** Opening Data provided block **

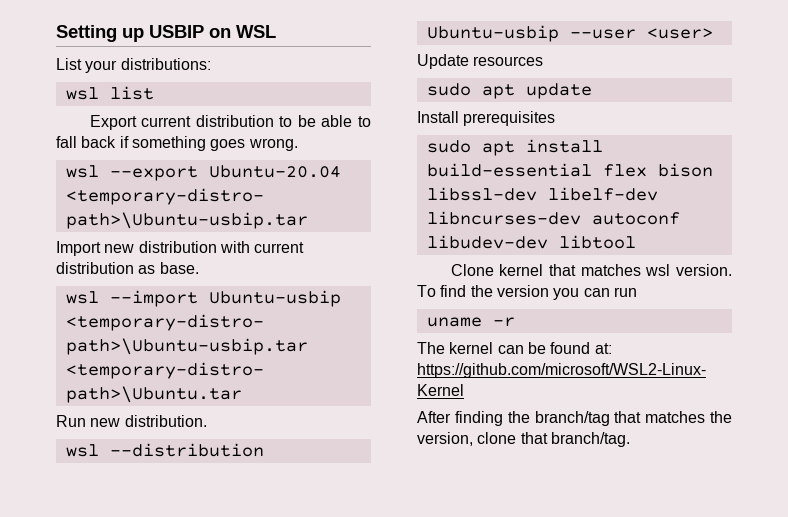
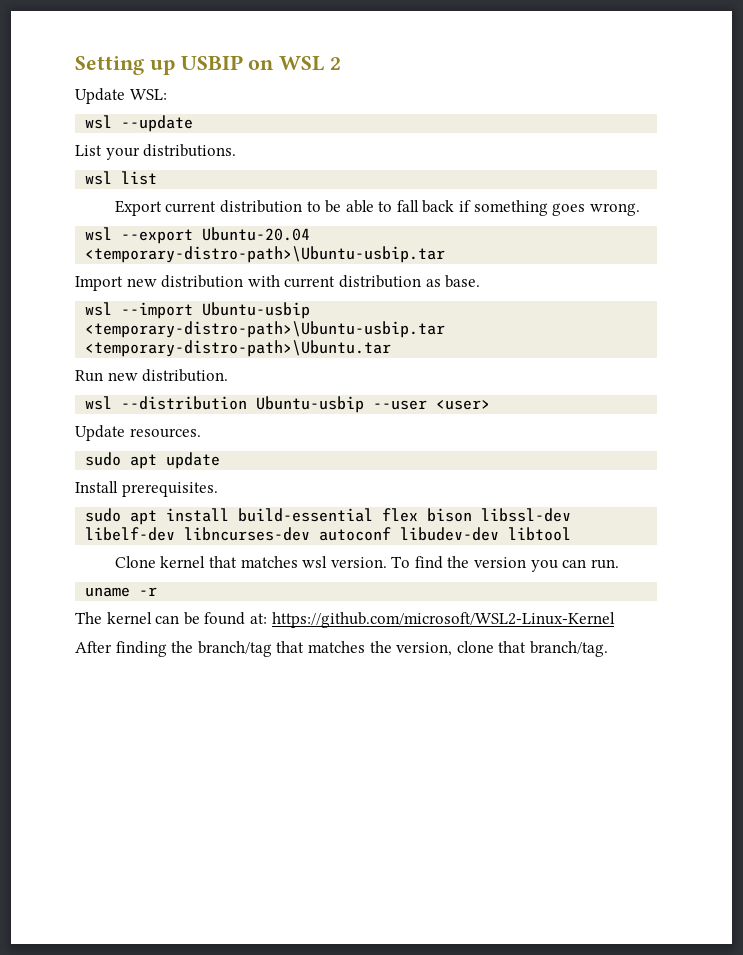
(276, 31) none -> [330,57,342,70] [75,88,167,104] [85,115,194,132] 2 // Update WSL: // wsl --update
[120,58,211,70] distributions: -> [143,144,237,157] distributions.
[473,56,544,66] resources -> [129,428,201,438] resources.
[463,111,556,126] prerequisites -> [121,482,218,497] prerequisites.
[613,287,637,297] run -> [590,559,619,569] run.

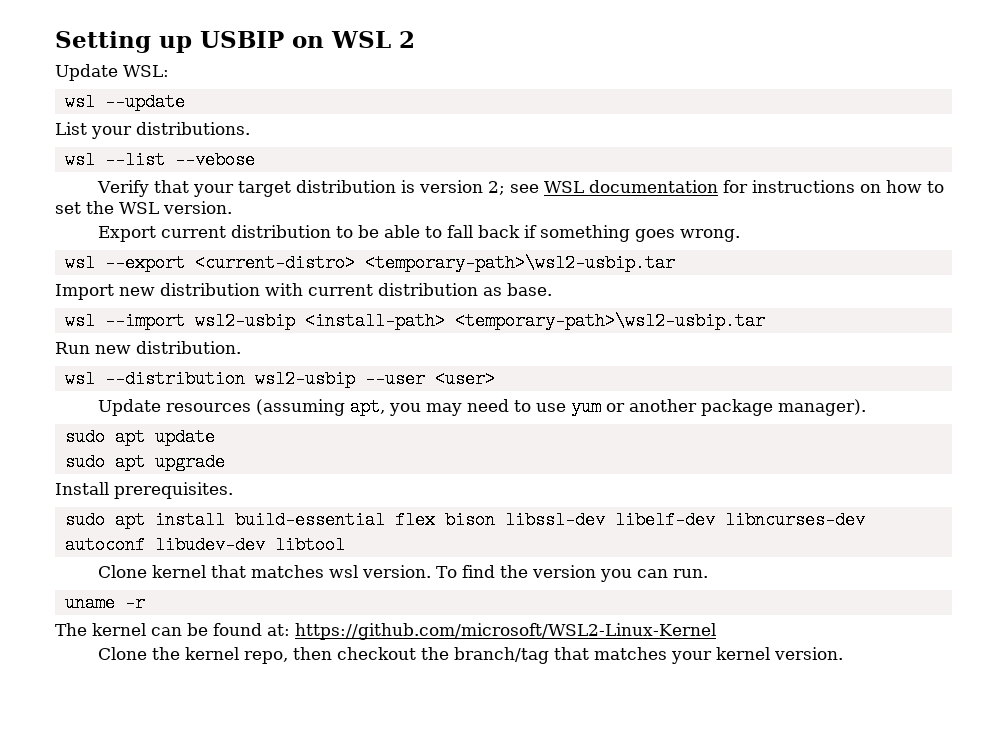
[121,171,158,185] list -> [104,151,255,169] [96,180,944,197] [55,201,232,214] --list --vebose // Verify that your target distribution is version 2; see WSL documentation for instructions on how to set the WSL version.
[202,227,311,241] [85,246,446,263] Ubuntu-20.04 <temporary-distro-path>\Ubuntu-usbip.tar -> [194,254,675,272] <current-distro> <temporary-path>\wsl2-usbip.tar
[202,302,311,319] [85,321,446,338] [85,340,392,357] Ubuntu-usbip <temporary-distro-path>\Ubuntu-usbip.tar <temporary-distro-path>\Ubuntu.tar -> [194,312,765,330] wsl2-usbip <install-path> <temporary-path>\wsl2-usbip.tar
[256,396,365,413] Ubuntu-usbip -> [254,370,355,388] wsl2-usbip
[129,428,201,438] resources. -> [165,398,866,416] resources (assuming apt, you may need to use yum or another package manager).
(221, 460) none -> [64,453,225,471] // sudo apt upgrade
[75,641,608,657] After finding the branch/tag that matches the version, clone that branch/tag. -> [97,647,843,664] Clone the kernel repo, then checkout the branch/tag that matches your kernel version.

** Closing Data provided block **

__What needs to be done__: Look through the material above. Transcribe exactly the lines between the ones with "[120,58,211,70] distributions: ->" and "(221, 460) none", inclusive, and keep pictures out.

__Output below__:
[120,58,211,70] distributions: -> [143,144,237,157] distributions.
[473,56,544,66] resources -> [129,428,201,438] resources.
[463,111,556,126] prerequisites -> [121,482,218,497] prerequisites.
[613,287,637,297] run -> [590,559,619,569] run.

[121,171,158,185] list -> [104,151,255,169] [96,180,944,197] [55,201,232,214] --list --vebose // Verify that your target distribution is version 2; see WSL documentation for instructions on how to set the WSL version.
[202,227,311,241] [85,246,446,263] Ubuntu-20.04 <temporary-distro-path>\Ubuntu-usbip.tar -> [194,254,675,272] <current-distro> <temporary-path>\wsl2-usbip.tar
[202,302,311,319] [85,321,446,338] [85,340,392,357] Ubuntu-usbip <temporary-distro-path>\Ubuntu-usbip.tar <temporary-distro-path>\Ubuntu.tar -> [194,312,765,330] wsl2-usbip <install-path> <temporary-path>\wsl2-usbip.tar
[256,396,365,413] Ubuntu-usbip -> [254,370,355,388] wsl2-usbip
[129,428,201,438] resources. -> [165,398,866,416] resources (assuming apt, you may need to use yum or another package manager).
(221, 460) none -> [64,453,225,471] // sudo apt upgrade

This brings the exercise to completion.